● What the task asks
Using the listing below, retype exactly the lines starting at the one with "<div>THE AIR MASS" and ending at the one with "-118,7 +118,7 @@", and include both.

....................

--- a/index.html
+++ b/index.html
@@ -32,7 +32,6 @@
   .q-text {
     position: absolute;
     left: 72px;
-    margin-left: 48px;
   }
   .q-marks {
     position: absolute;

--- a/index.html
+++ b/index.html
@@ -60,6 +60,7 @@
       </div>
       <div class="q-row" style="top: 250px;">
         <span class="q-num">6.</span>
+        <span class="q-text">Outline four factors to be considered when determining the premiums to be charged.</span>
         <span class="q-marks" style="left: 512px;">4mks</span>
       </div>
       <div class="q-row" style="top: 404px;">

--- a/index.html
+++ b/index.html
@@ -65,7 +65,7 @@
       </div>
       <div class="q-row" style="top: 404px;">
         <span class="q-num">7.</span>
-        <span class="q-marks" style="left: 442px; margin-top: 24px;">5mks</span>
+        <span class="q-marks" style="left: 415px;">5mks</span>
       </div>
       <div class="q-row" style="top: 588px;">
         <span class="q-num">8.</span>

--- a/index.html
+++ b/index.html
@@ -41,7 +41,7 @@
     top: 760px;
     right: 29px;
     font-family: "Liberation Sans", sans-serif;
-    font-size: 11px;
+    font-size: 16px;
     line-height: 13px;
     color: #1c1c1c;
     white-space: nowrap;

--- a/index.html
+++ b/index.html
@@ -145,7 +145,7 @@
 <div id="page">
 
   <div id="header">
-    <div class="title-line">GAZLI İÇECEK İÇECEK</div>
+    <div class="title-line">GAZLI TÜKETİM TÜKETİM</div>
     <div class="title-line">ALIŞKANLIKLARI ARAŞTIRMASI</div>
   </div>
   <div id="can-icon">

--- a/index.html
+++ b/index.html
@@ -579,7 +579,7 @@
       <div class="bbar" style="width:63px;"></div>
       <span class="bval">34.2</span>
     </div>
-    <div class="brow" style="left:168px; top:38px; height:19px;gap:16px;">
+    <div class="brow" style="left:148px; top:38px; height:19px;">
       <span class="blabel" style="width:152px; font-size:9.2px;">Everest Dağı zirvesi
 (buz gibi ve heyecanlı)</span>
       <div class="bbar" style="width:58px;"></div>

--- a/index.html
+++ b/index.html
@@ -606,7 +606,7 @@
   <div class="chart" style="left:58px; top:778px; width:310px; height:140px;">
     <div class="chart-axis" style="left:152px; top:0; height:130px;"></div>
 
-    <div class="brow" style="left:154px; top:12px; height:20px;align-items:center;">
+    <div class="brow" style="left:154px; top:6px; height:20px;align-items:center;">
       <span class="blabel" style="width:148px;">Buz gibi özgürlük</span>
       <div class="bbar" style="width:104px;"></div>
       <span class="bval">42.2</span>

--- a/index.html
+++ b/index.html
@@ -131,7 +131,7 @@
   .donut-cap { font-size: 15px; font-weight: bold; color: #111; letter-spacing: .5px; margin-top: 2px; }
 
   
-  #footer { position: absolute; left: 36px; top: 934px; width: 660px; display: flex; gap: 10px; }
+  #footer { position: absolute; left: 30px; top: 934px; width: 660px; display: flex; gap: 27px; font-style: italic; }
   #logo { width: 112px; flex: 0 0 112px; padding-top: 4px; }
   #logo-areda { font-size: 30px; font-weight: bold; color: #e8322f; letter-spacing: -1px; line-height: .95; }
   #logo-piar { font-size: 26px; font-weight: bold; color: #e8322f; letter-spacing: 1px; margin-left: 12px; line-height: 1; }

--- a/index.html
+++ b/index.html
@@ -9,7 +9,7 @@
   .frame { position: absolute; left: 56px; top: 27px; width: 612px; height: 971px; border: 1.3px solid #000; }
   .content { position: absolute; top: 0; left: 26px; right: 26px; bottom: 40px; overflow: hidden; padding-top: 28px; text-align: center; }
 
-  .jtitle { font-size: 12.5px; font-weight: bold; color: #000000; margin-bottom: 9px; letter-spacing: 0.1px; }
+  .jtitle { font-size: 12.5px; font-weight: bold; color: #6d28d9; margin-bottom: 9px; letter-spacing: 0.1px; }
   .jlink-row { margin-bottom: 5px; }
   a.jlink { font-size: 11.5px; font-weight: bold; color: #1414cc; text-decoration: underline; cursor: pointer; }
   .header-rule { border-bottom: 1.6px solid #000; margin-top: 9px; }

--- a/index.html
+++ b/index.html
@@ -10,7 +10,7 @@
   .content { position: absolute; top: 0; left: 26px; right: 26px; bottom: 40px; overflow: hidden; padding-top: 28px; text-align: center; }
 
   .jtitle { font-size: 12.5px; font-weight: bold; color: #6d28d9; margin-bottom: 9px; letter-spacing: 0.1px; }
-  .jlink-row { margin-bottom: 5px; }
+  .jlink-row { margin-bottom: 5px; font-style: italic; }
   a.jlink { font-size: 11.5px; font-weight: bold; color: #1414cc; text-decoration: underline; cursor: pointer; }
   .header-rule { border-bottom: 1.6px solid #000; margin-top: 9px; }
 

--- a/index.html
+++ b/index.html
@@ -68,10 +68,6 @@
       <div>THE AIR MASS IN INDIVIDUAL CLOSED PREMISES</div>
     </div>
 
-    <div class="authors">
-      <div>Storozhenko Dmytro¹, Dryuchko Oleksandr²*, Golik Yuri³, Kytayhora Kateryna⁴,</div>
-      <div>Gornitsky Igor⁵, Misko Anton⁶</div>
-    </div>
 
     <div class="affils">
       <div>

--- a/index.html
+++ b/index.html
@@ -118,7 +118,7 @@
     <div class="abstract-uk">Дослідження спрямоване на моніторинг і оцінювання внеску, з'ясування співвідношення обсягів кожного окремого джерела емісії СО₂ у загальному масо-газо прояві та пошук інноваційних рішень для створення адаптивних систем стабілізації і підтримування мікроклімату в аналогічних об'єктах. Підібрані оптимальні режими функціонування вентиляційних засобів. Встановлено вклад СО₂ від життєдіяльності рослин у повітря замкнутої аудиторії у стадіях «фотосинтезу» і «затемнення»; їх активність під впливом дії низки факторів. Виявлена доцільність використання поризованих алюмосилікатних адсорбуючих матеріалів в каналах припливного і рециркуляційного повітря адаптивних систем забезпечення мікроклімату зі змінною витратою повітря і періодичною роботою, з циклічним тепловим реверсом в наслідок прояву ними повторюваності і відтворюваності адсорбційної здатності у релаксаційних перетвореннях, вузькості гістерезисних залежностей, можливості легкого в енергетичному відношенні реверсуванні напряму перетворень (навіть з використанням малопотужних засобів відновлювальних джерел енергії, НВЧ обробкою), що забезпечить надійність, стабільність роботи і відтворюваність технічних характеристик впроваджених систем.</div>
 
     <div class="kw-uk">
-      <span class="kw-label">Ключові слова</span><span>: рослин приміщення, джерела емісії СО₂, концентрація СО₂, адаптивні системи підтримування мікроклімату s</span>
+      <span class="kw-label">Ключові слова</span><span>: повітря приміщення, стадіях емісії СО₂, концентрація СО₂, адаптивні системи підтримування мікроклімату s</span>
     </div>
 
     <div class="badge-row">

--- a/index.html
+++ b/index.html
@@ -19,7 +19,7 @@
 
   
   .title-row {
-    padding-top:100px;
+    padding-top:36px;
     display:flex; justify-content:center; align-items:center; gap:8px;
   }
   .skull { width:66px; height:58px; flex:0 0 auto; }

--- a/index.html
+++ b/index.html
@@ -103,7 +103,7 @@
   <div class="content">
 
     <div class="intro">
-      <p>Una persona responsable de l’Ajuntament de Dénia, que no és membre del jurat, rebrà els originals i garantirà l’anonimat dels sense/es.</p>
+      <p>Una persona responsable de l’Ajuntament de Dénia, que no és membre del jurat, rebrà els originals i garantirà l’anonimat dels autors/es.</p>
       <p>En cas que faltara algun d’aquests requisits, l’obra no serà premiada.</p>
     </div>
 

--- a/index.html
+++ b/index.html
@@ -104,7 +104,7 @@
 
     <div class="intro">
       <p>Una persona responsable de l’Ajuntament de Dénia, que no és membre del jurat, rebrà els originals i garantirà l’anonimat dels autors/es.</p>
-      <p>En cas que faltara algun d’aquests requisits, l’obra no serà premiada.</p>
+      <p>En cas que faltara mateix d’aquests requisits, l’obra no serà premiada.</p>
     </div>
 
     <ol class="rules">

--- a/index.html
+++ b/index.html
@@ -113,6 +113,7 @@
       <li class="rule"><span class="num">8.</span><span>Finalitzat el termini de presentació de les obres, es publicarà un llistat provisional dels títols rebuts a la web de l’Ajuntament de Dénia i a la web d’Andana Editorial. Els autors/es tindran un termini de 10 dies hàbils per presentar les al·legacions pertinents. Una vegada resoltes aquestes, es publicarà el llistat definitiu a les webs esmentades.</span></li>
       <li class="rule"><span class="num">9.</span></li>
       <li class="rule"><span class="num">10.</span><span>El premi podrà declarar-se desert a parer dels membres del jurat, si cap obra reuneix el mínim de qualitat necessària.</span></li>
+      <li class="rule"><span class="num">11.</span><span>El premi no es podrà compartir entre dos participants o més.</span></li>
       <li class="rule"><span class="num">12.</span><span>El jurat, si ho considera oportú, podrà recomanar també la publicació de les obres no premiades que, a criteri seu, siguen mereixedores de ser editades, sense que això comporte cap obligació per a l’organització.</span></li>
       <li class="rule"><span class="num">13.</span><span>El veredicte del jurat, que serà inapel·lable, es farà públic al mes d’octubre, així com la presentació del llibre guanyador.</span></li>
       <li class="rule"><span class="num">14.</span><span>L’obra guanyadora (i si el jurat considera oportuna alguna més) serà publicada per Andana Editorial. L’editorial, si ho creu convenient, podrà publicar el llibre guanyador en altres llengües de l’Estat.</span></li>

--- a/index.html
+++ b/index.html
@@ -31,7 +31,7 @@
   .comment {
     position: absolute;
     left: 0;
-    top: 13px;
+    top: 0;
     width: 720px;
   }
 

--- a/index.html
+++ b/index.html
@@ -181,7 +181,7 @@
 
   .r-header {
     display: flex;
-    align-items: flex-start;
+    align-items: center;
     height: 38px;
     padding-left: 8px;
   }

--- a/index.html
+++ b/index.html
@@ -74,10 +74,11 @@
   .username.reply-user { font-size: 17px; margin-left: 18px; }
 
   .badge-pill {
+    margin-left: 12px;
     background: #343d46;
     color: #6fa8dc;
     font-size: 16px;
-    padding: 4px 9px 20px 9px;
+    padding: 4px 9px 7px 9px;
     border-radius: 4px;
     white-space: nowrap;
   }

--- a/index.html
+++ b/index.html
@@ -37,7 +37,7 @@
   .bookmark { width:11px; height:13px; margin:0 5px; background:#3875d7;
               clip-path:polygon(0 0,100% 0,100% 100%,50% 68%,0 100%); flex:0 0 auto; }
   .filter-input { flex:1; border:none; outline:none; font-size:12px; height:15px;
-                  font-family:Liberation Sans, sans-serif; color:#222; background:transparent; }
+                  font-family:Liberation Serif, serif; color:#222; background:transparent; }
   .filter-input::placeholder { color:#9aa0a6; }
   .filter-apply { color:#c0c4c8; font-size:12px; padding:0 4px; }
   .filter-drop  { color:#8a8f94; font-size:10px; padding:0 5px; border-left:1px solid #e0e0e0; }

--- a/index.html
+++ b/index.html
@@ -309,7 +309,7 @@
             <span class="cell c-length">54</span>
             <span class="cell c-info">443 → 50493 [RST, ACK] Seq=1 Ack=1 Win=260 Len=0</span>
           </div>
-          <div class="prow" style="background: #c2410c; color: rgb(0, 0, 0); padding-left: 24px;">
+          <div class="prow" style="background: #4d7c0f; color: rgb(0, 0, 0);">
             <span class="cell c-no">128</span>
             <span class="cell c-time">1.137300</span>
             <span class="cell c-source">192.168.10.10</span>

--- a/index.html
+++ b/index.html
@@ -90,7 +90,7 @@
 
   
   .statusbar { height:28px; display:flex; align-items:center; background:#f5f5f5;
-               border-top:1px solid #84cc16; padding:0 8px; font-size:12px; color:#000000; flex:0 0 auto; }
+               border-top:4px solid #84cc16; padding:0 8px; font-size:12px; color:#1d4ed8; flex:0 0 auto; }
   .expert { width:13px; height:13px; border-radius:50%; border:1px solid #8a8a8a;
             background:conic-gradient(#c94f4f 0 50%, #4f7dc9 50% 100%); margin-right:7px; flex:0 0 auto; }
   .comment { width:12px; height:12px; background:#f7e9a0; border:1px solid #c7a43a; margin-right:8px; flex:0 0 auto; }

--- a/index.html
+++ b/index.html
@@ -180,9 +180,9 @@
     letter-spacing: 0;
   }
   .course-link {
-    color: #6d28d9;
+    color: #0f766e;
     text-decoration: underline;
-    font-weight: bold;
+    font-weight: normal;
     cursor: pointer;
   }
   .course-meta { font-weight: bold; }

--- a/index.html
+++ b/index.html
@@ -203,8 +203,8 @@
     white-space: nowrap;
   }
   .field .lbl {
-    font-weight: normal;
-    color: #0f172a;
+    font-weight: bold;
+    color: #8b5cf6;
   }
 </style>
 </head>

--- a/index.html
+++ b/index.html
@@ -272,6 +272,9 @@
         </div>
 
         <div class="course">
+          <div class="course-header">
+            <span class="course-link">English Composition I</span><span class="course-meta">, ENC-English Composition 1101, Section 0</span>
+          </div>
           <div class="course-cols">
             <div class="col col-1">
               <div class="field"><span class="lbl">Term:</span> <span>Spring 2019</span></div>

....................

● Your solution
       <div>THE AIR MASS IN INDIVIDUAL CLOSED PREMISES</div>
     </div>
 
-    <div class="authors">
-      <div>Storozhenko Dmytro¹, Dryuchko Oleksandr²*, Golik Yuri³, Kytayhora Kateryna⁴,</div>
-      <div>Gornitsky Igor⁵, Misko Anton⁶</div>
-    </div>
 
     <div class="affils">
       <div>

--- a/index.html
+++ b/index.html
@@ -118,7 +118,7 @@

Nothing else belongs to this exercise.